Die Finanzkrise kam nicht aus heiterem Himmel, das spürten wir in der Redaktion. Der Zusammenbruch der Unternehmensbank IKB Mitte 2007 und der Crash der Aktienmärkte Anfang 2008 nach den Milliardenverlusten von Jerome Kerviel, Händler der Société Générale, waren ernsthafte Vorboten einer großen Krise. In der WirtschaftsWoche haben wir deshalb mehrmals Absicherungsstrategien gegen Kursverluste vorgestellt. Die Derivate, Put-Optionsscheine auf einen fallenden Dax, haben sich dann im Zuge der Finanzkrise vervielfacht. Am stärksten liefen die Anfang September 2008 in WirtschaftsWoche 36 vorgestellten Dax-Puts, die in der Spitze um nahezu 700 Prozent zulegten.

Die Wirkung von Dax-Puts auf dem Papier zu beschreiben, war aber etwas ganz anderes als Puts in den hektischen Tagen der Finanzkrise real zu handeln und vor allem durchzuhalten. Trotz allgemeiner Baisse-Tendenz gab es zwischendurch immer wieder massive Kurserholungen. Am heftigsten war der Kurssprung, als der damals designierte US-Präsident Barack Obama nach der Lehman-Pleite ein Konjunkturpaket von vielen hundert Milliarden Dollar vorstellte. Den Dow Jones katapultierte das innerhalb kürzester Zeit um 1000 Punkte nach oben – und Puts gaben ihre Gewinne komplett ab, wenn sie sich nicht sogar in Luft auflösten. Wenn man das erlebte, hatte man keine Lust mehr auf eine zweite Runde.

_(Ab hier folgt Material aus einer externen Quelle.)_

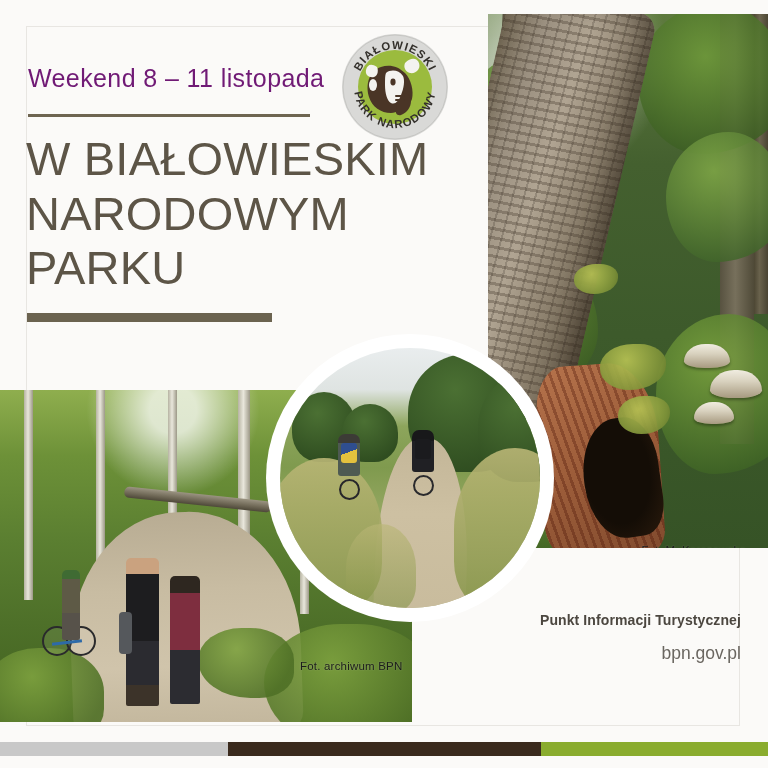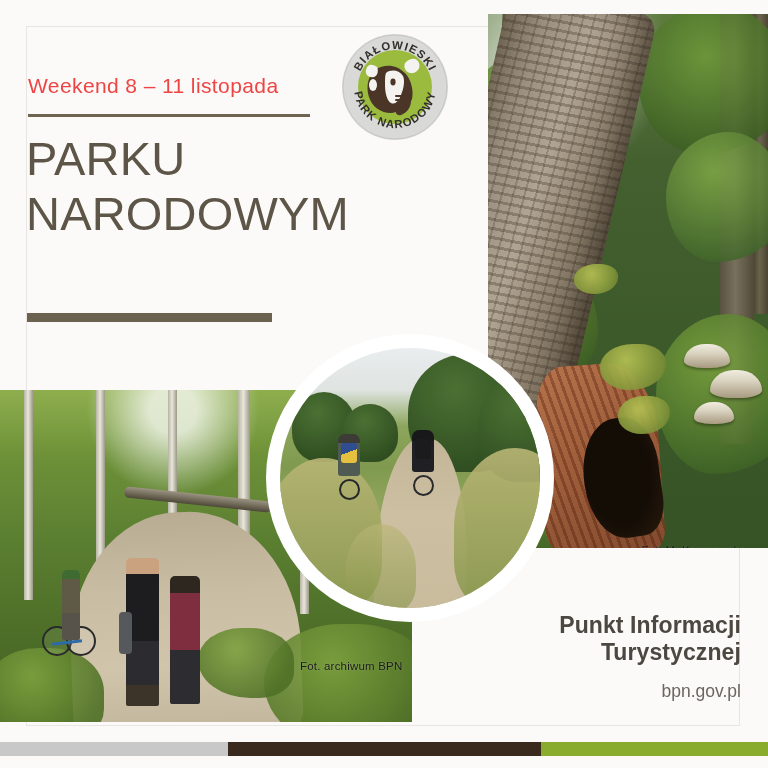"Weekend 8 – 11 listopada" .date-line { color: #ef4444 -> #701a75; font-size: 21px -> 25px; top: 74px -> 64px }
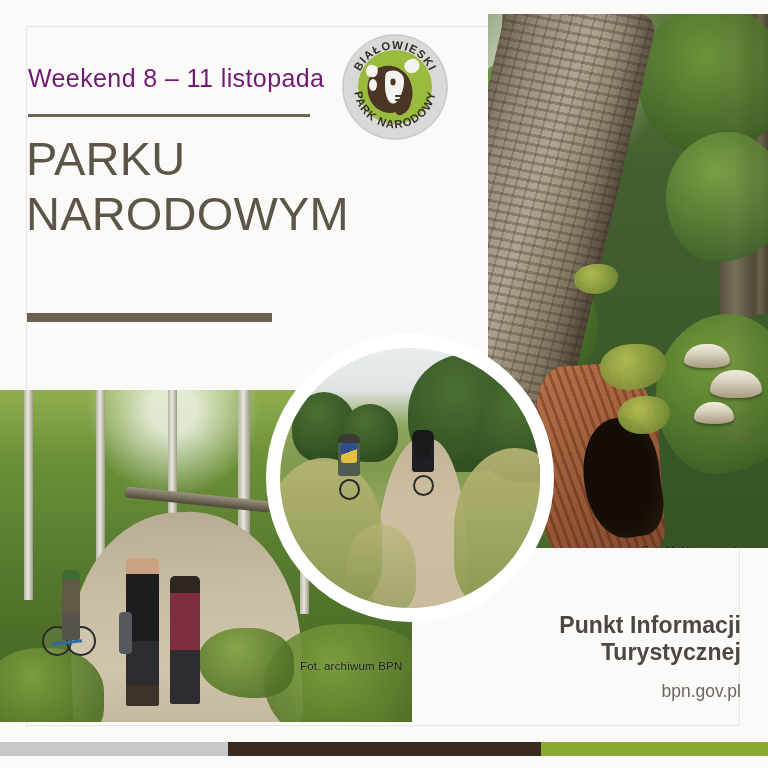"W BIAŁOWIESKIM" span { html: none -> <span>W BIAŁOWIESKIM</span> }
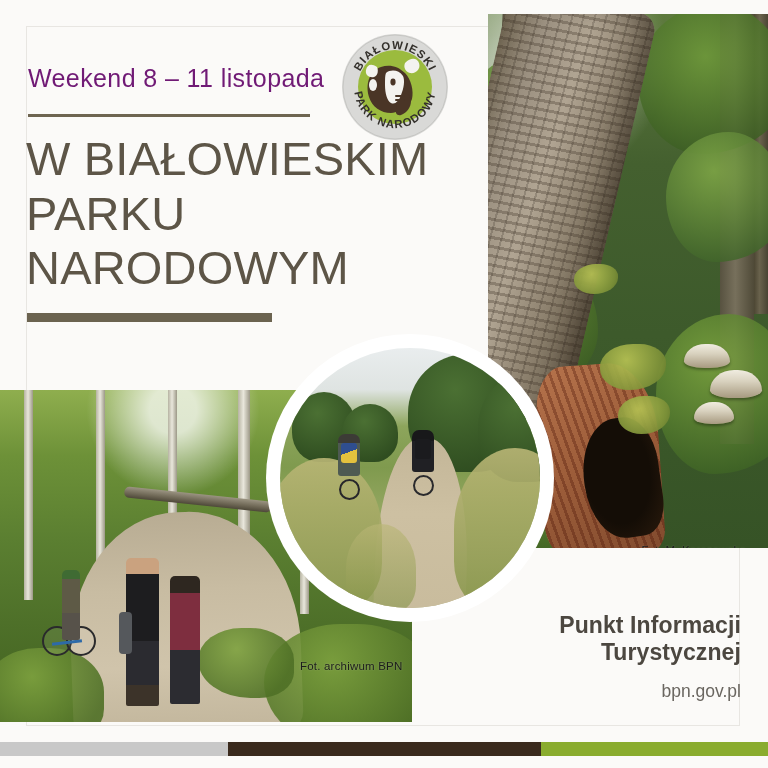"PARKU" span { order: before "NARODOWYM" -> after "NARODOWYM" }
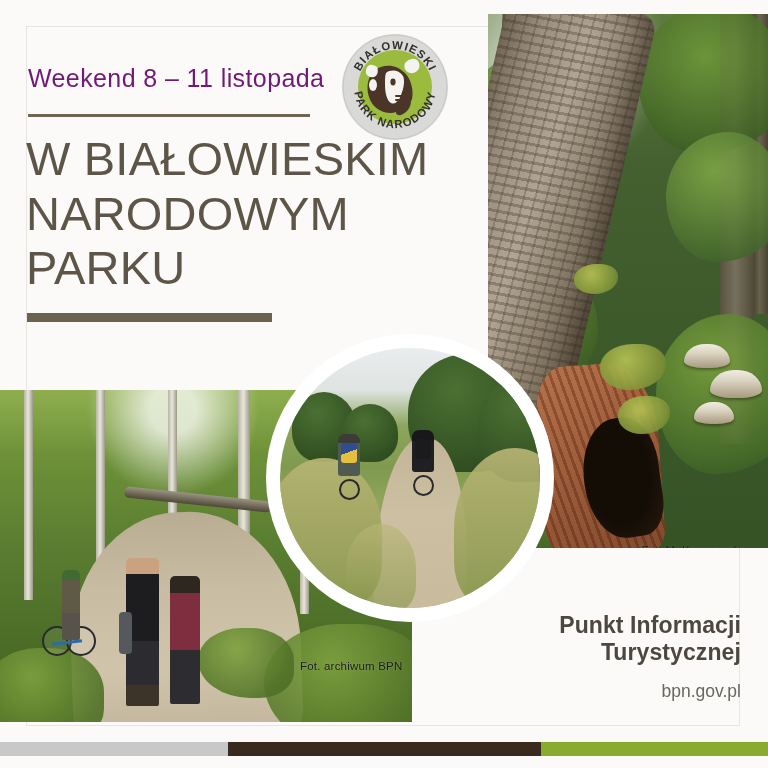"Punkt Informacji Turystycznej" .c-title { font-size: 23px -> 14px }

Unterm Strich war die Finanzkrisen-Baisse eine Jahrhundert-Chance für alle Arten von Absicherungen und Baisse-Spekulationen. Nur hatten damals selbst alte Hasen kaum den Mut, diese Spekulationen auch mit aller Konsequenz durchzuziehen. Umso mehr, da die Angst einer Systemkrise umging. Verschärft wurde das mit dem teilweisen Verbot von Baisse-Spekulationen. In der Praxis hieß das: Selbst diejenigen, die etwa mit Puts auf Banken gut im Gewinn standen, hatten Angst, dass sie am Ende trotz richtiger Einschätzung ihr Geld doch nicht wiedersehen würden, weil der Handel mit den Derivaten unterbunden werden könnte.

Als große Gewinner erwiesen sich im Nachhinein diejenigen, die den Mut fanden, in den schwarzen Tagen 2008/ 2009 Aktien zu kaufen. Und wer schon nicht Aktien kaufte, der konnte sich wenigstens am Anleihemarkt hohe Zinsen holen. Doch auch da ging die Angst um. „Wollen Sie wirklich jetzt auf Unternehmensanleihen setzen?“ fragte mich mein örtlicher Bankberater bei einem Termin im Herbst 2008. Selbst Jahresrenditen von sieben bis acht Prozent konnten ihn kaum umstimmen. Hellhörig wurde er erst, als ich ihm mit einer Gegenfrage kam: „Glauben Sie wirklich, dass Unternehmen wie Daimler, BASF oder BMW pleitegehen?“ – Selbst wer sich in der Hektik der Finanzkrise nicht an Aktien wagte, konnte mit Anleihen großer Unternehmen auf Jahre hinaus gute Renditen erzielen.